Und auch über die Folgen der Geschichte weiß man in Deutschland (und wahrscheinlich auch in Frankreich) nichts.

Was Macron getan hat, war ein Skandal, denn Gespräche zwischen Regierungschefs sind vertraulich. Darauf müssen sich alle Beteiligten verlassen können, denn ansonsten sind offene Gespräche, bei denen man Lösungen für Streitfragen sucht, unmöglich. Dass Macron es zugelassen hat, dass Journalisten hundert und mehr Stunden solcher vertraulichen Gespräche gefilmt und dann teilweise veröffentlicht haben, hat Macrons Reputation auf der internationalen Bühne ruiniert, denn die ganze Welt (außer den Deutschen) haben im Juli 2022 davon erfahren, wie der französische Präsident mit vertraulichen Gesprächen umgeht. Welcher Regierungschef würde danach noch offen mit Macron sprechen?

Putin wurde im Oktober 2022 auf der Podiumsdiskussion des Valdai-Clubs nach der Episode gefragt. Auch darüber habe ich im Oktober 2022 berichtet. Vielleicht hätten die Bild-Zeitungsredakteure (oder Kanzler Scholz) öfter mal den Anti-Spiegel lesen sollen, um zu erfahren, was wirklich in der Welt vor sich geht. Hier zeige ich nochmal die Fragen und Putins Antworten zu dem Thema:

Frage: Herr Präsident, Sie haben Europa erwähnt. Es gab vor zwei Monaten, oder sogar noch weniger, eine interessante Episode, als sich herausstellte, dass, als Sie kurz vor Beginn der Feindseligkeiten mit Präsident Macron sprachen, Journalisten in seinem Büro saßen, die alles es aufgezeichnet haben. Das ist eine etwas ungewöhnliche Form. Nun gut, das war nicht das erste Mal. Wie ist Ihre Einstellung zu dieser Art von Dingen?
Putin: Negativ. Ich denke, es gibt bestimmte Kommunikationsformate zwischen Staatsoberhäuptern und die müssen eingehalten werden, sonst verliert man das Vertrauen in das, was der Partner tut. Im Großen und Ganzen ist nichts dagegen einzuwenden, wenn das, was wir sagen, worüber wir sprechen, wenn unsere Einschätzungen in die Medien kommen. Aber dann muss man einander vorwarnen, das ist alles.
Frage: Wurden Sie nicht vorgewarnt?
Putin: Natürlich nicht. Im Gegenteil, wenn wir telefonieren, auch über geschlossene Kanäle, gehen wir immer davon aus, dass es sich um vertrauliche Gespräche handelt, die nicht öffentlich gemacht werden, oder die den Vereinbarungen der Parteien unterliegen. Wenn das einseitig geschieht, ist das sicherlich unanständig.
Frage: Und wenn Macron jetzt anruft, fragen Sie dann, wer dort neben ihm sitzt?
Putin: Nein.
Lukjanow: Warum nicht? Das müssten Sie aber.
Putin: Weil ich jetzt davon ausgehe, dass jemand zuhört.
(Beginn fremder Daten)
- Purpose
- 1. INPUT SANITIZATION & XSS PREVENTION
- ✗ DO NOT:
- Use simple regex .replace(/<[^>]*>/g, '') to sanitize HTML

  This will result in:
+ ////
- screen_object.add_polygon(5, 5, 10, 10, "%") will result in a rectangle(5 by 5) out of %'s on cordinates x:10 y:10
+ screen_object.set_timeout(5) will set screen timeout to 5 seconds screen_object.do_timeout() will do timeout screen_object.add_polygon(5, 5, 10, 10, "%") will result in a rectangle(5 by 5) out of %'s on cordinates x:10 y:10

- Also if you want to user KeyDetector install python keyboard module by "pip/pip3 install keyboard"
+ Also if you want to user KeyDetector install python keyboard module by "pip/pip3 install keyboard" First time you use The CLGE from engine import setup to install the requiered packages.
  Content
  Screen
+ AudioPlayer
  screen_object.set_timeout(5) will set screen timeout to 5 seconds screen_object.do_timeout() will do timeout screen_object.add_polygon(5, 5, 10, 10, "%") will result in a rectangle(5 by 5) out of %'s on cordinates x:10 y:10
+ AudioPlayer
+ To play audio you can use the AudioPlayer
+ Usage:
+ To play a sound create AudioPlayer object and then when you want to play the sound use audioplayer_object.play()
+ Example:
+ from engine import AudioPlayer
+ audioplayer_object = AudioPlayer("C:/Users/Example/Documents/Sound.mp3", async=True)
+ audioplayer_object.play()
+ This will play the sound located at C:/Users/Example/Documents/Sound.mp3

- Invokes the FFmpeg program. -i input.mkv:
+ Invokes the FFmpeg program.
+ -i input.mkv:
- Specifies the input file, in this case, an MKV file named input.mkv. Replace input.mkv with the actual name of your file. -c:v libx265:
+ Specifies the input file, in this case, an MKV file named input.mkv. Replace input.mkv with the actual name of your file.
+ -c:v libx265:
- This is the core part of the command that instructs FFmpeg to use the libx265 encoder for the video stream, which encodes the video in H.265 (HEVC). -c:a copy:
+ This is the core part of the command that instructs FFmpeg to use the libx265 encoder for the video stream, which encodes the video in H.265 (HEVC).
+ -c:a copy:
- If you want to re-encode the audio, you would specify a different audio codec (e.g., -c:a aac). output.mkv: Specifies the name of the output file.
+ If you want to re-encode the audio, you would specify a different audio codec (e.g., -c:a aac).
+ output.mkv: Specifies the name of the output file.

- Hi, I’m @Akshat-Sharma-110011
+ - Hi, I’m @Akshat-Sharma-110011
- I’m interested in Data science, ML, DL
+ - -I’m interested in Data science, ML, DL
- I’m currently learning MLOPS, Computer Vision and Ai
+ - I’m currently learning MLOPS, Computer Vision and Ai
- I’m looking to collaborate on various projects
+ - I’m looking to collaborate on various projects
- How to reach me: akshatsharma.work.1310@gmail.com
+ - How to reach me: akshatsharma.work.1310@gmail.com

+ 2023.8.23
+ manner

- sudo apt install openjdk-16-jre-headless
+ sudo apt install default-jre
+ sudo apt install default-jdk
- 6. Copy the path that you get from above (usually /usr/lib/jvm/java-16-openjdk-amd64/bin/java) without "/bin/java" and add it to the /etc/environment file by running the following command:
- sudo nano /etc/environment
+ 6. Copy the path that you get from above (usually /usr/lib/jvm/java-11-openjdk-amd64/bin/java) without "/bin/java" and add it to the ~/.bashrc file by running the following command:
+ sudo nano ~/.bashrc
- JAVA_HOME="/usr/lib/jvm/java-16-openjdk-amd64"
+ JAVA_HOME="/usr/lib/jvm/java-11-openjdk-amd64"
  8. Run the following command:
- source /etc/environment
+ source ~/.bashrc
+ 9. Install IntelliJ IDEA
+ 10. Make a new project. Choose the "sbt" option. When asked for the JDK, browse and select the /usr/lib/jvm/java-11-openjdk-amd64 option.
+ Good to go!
Selbst wenn Macron ernsthaft über irgendetwas verhandeln wollte, würde kein Staatsmann der Welt Macron nach diesem Vorfall noch ernst nehmen.

Und Scholz? Von dem weiß die ganze Welt spätestens seit Juli 2022, als das alles in Frankreich veröffentlicht wurde, dass er ein unwissender Clown ist, der entweder vollkommen unfähige Mitarbeiter hat oder von seinen Mitarbeitern bewusst dumm gehalten wird.

Was sagt das über das heutige Gewicht Deutschlands in der internationalen Politik aus?